* _Modification records_:
Segment Open

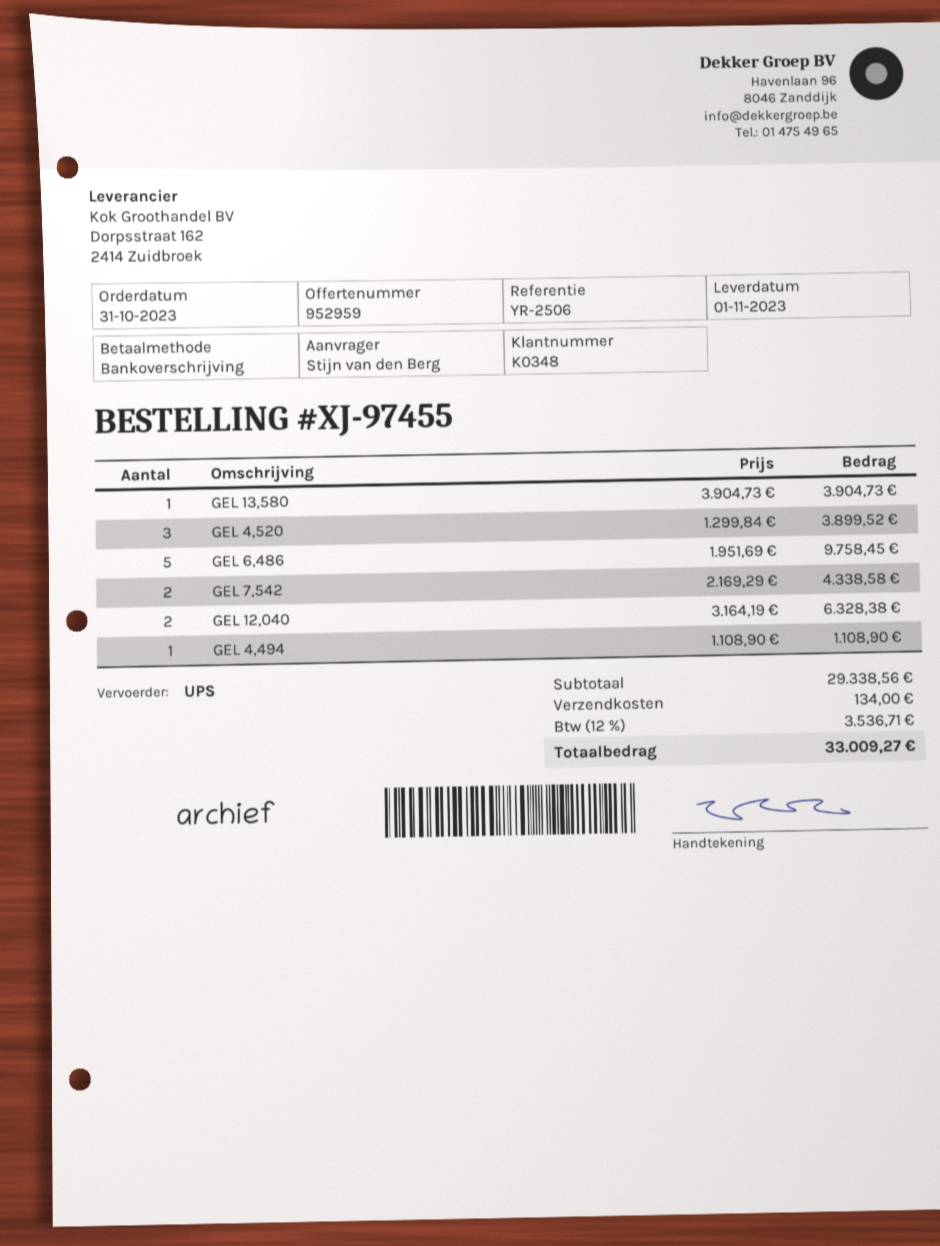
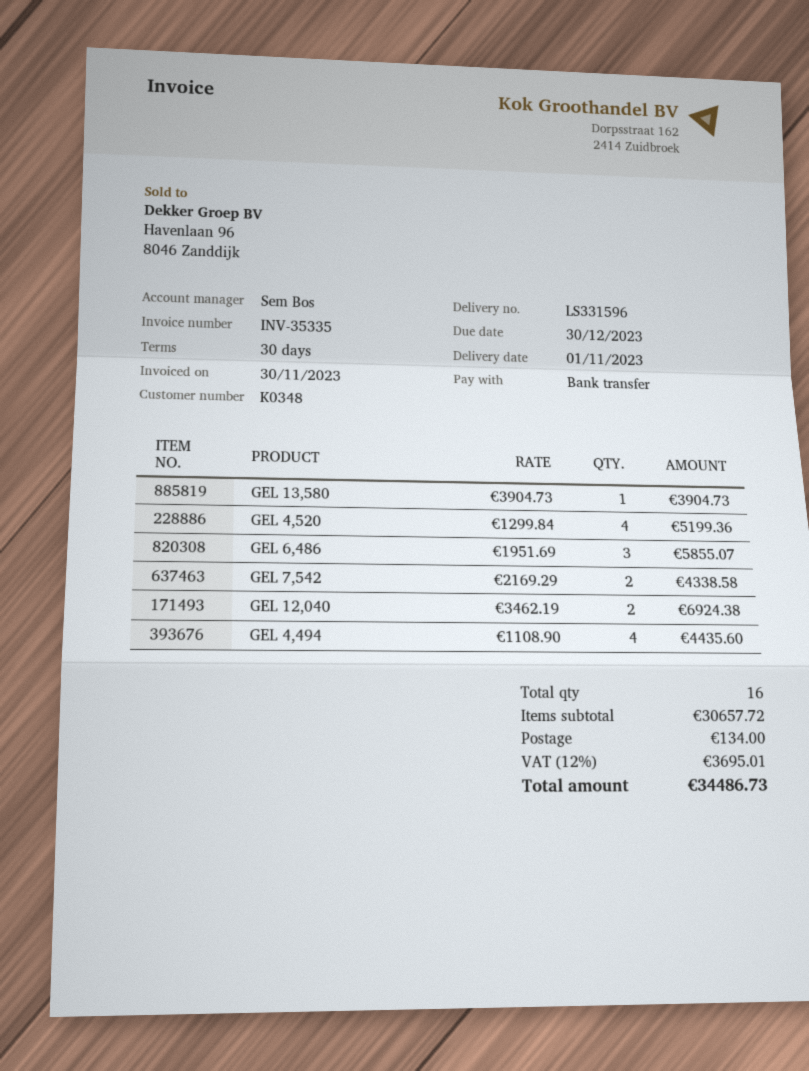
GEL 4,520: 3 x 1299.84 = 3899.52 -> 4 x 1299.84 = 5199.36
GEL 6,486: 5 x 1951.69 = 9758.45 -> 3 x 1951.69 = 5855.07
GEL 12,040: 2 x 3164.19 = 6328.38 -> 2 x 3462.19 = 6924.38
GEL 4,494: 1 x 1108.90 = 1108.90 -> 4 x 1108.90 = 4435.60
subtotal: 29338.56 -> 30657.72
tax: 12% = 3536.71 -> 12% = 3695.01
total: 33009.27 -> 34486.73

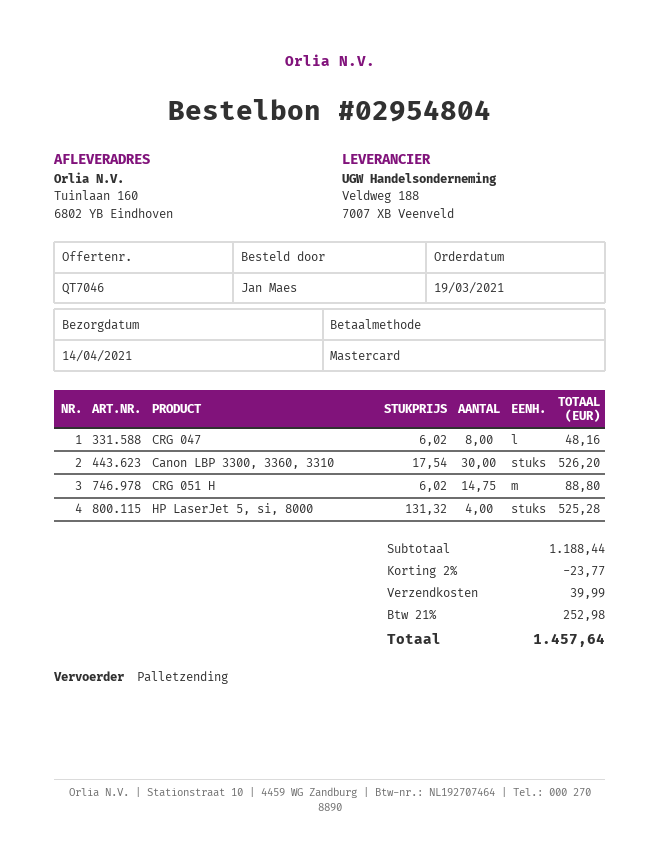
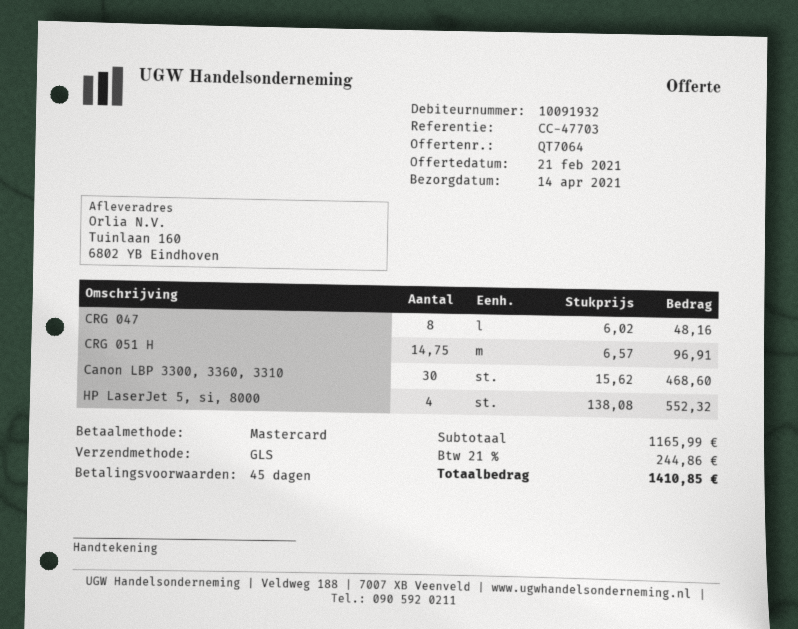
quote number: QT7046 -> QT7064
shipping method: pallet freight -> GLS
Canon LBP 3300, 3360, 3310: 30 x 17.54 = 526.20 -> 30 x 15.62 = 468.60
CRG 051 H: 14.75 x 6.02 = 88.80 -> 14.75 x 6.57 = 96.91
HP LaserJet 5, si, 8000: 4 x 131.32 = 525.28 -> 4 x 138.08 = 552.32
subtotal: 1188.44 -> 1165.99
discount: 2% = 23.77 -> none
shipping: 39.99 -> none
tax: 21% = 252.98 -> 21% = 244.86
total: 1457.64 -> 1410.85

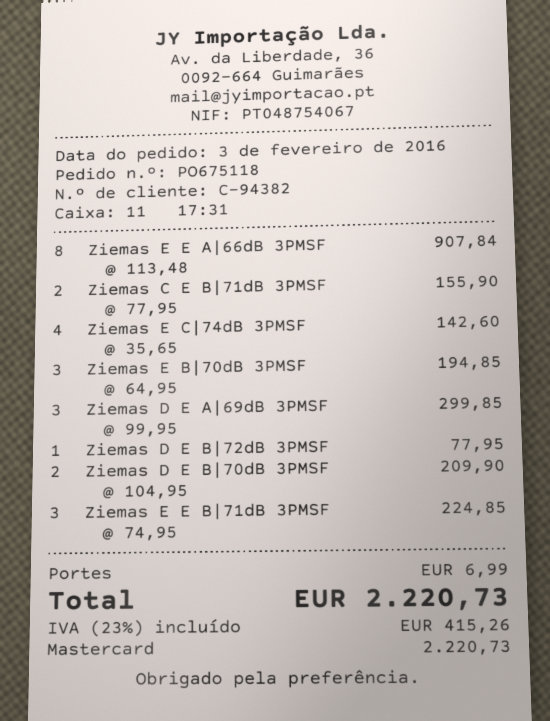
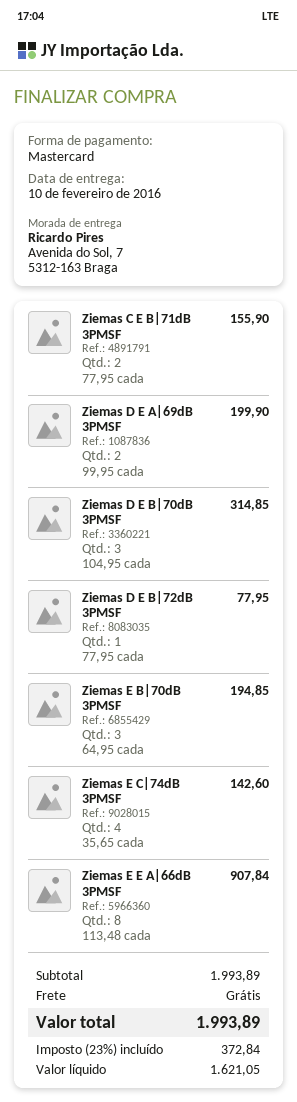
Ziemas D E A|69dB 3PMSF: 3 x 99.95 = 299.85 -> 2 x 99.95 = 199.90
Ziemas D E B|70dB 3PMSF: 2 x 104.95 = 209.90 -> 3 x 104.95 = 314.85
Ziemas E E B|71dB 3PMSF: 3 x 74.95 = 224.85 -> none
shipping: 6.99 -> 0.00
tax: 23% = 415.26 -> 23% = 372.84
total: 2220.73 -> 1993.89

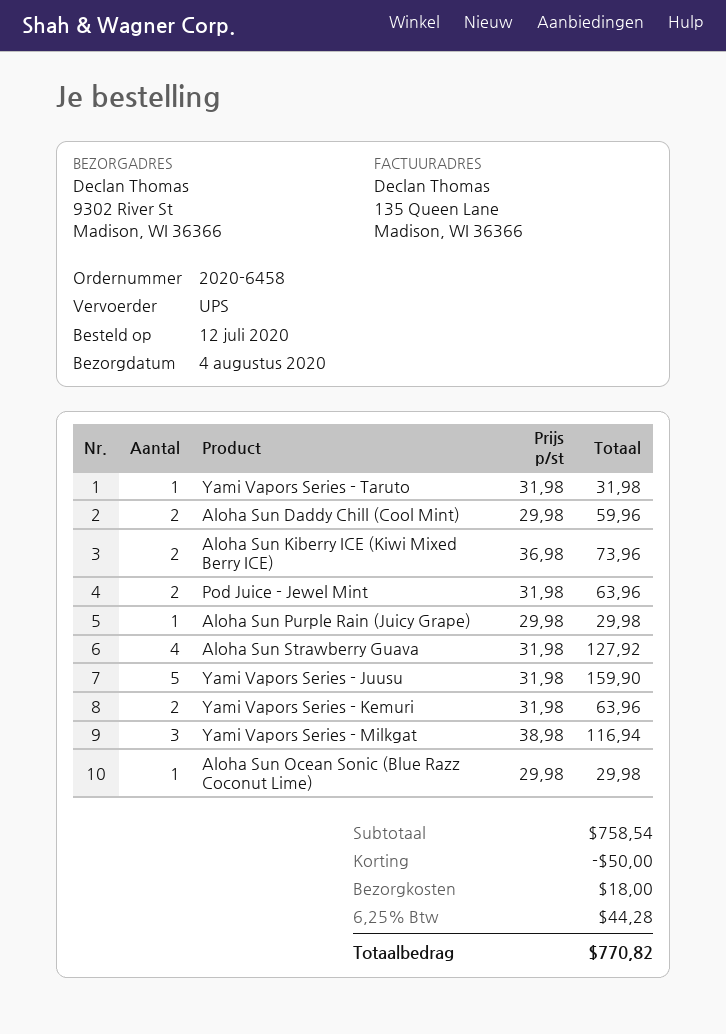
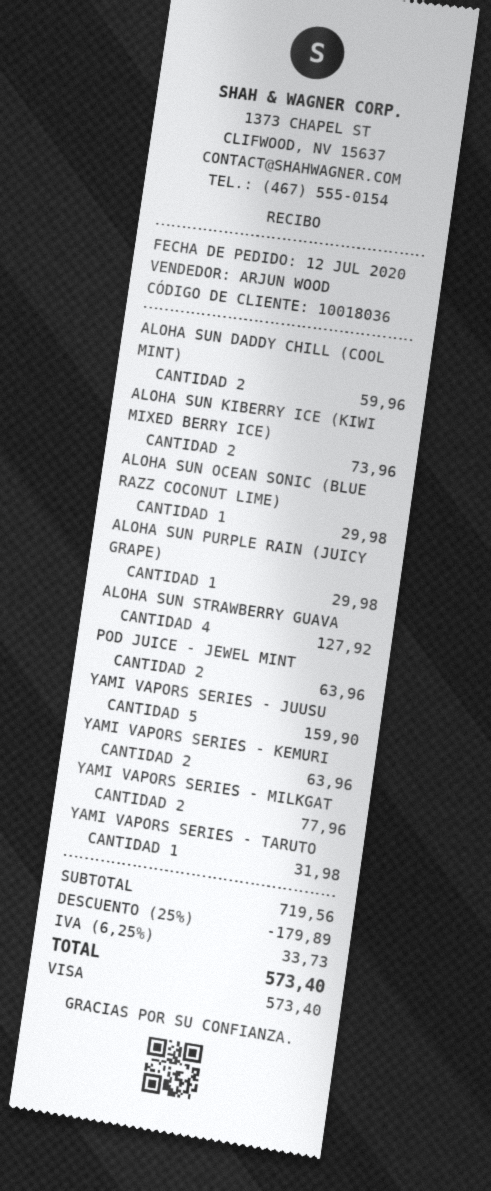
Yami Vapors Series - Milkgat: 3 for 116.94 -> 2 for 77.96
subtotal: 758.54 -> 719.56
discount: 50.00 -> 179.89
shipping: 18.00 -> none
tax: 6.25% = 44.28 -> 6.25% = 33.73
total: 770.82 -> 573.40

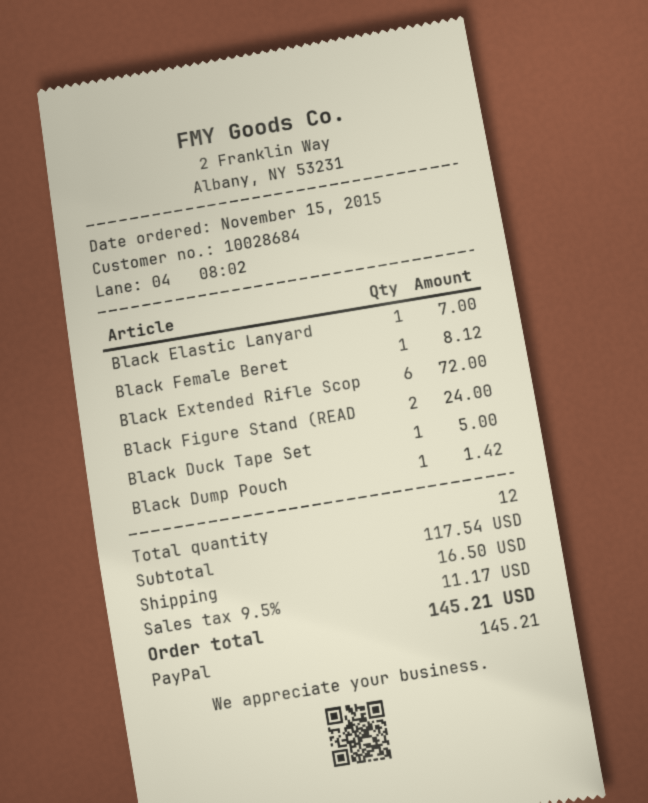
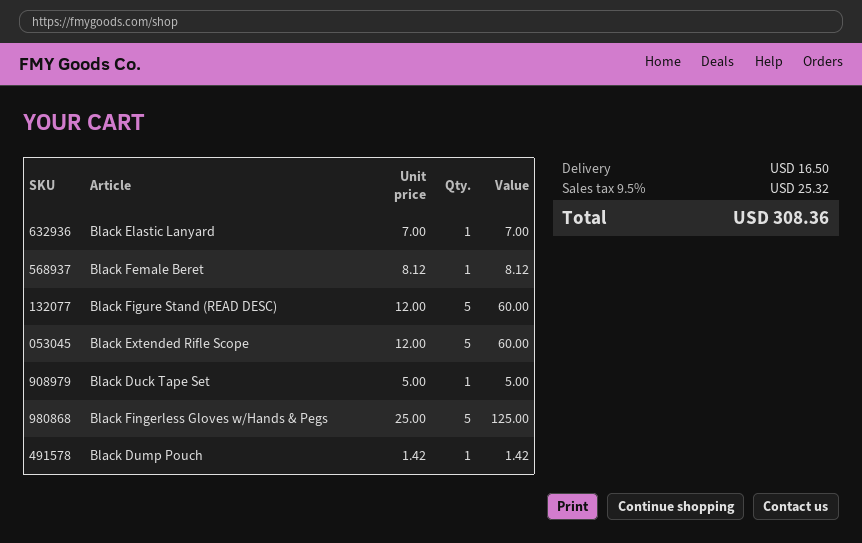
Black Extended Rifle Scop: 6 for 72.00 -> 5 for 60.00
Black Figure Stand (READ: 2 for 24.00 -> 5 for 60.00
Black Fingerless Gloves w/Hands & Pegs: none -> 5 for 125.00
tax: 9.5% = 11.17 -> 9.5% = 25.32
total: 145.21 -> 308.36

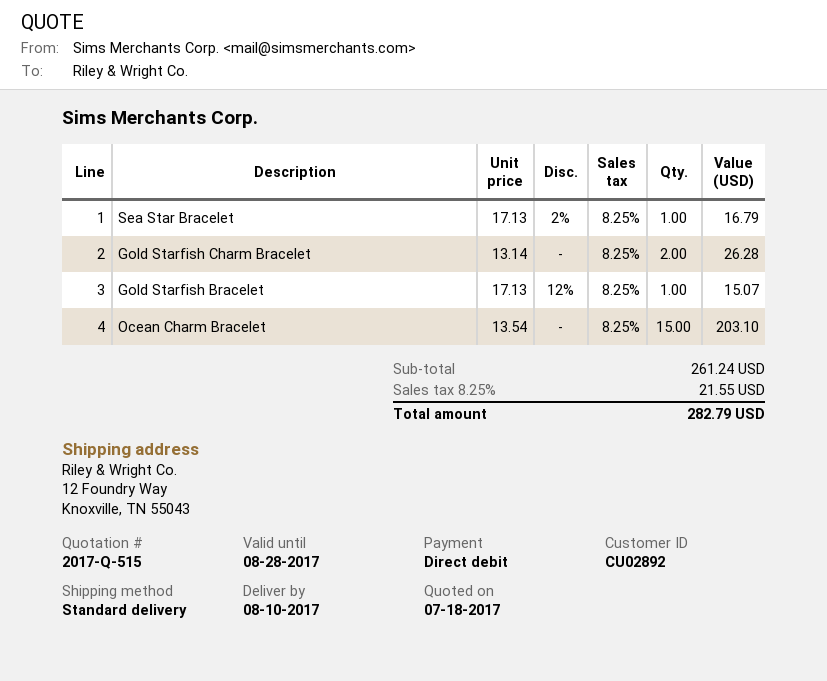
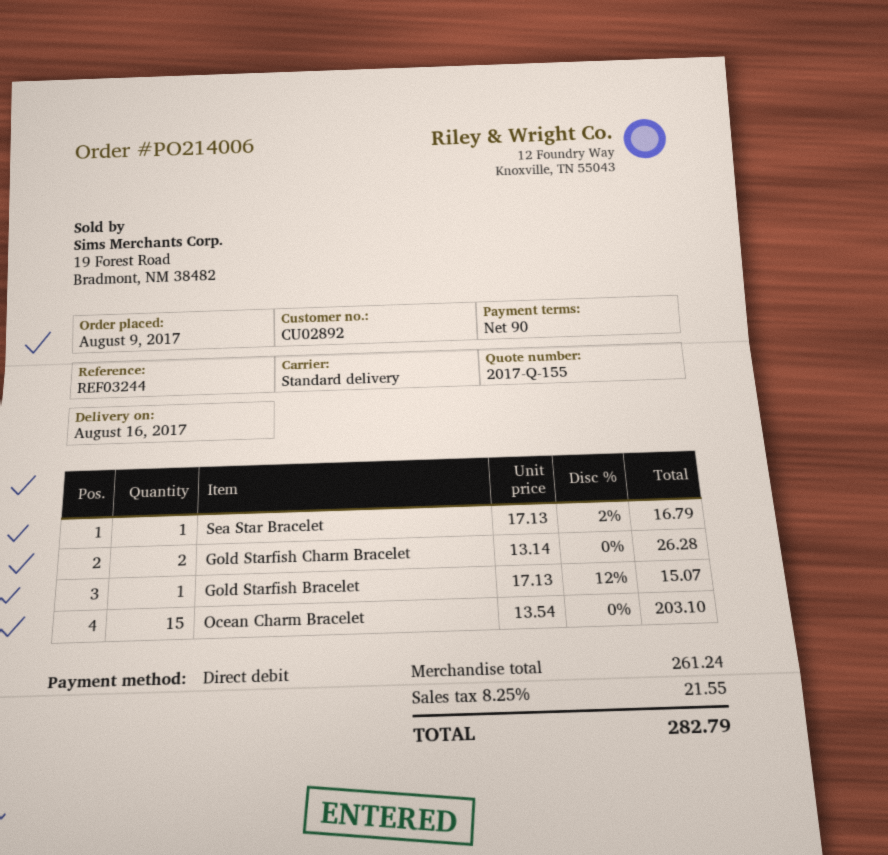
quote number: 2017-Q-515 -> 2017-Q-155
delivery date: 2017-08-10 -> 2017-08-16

Segment Closed

* _Directions_:
Beginning at the line that contains "CRG 051 H: 14.75" and ending at the last line of the data, return each line exactly; no picture belongs in the copy.

* _Result_:
CRG 051 H: 14.75 x 6.02 = 88.80 -> 14.75 x 6.57 = 96.91
HP LaserJet 5, si, 8000: 4 x 131.32 = 525.28 -> 4 x 138.08 = 552.32
subtotal: 1188.44 -> 1165.99
discount: 2% = 23.77 -> none
shipping: 39.99 -> none
tax: 21% = 252.98 -> 21% = 244.86
total: 1457.64 -> 1410.85

Ziemas D E A|69dB 3PMSF: 3 x 99.95 = 299.85 -> 2 x 99.95 = 199.90
Ziemas D E B|70dB 3PMSF: 2 x 104.95 = 209.90 -> 3 x 104.95 = 314.85
Ziemas E E B|71dB 3PMSF: 3 x 74.95 = 224.85 -> none
shipping: 6.99 -> 0.00
tax: 23% = 415.26 -> 23% = 372.84
total: 2220.73 -> 1993.89

Yami Vapors Series - Milkgat: 3 for 116.94 -> 2 for 77.96
subtotal: 758.54 -> 719.56
discount: 50.00 -> 179.89
shipping: 18.00 -> none
tax: 6.25% = 44.28 -> 6.25% = 33.73
total: 770.82 -> 573.40

Black Extended Rifle Scop: 6 for 72.00 -> 5 for 60.00
Black Figure Stand (READ: 2 for 24.00 -> 5 for 60.00
Black Fingerless Gloves w/Hands & Pegs: none -> 5 for 125.00
tax: 9.5% = 11.17 -> 9.5% = 25.32
total: 145.21 -> 308.36

quote number: 2017-Q-515 -> 2017-Q-155
delivery date: 2017-08-10 -> 2017-08-16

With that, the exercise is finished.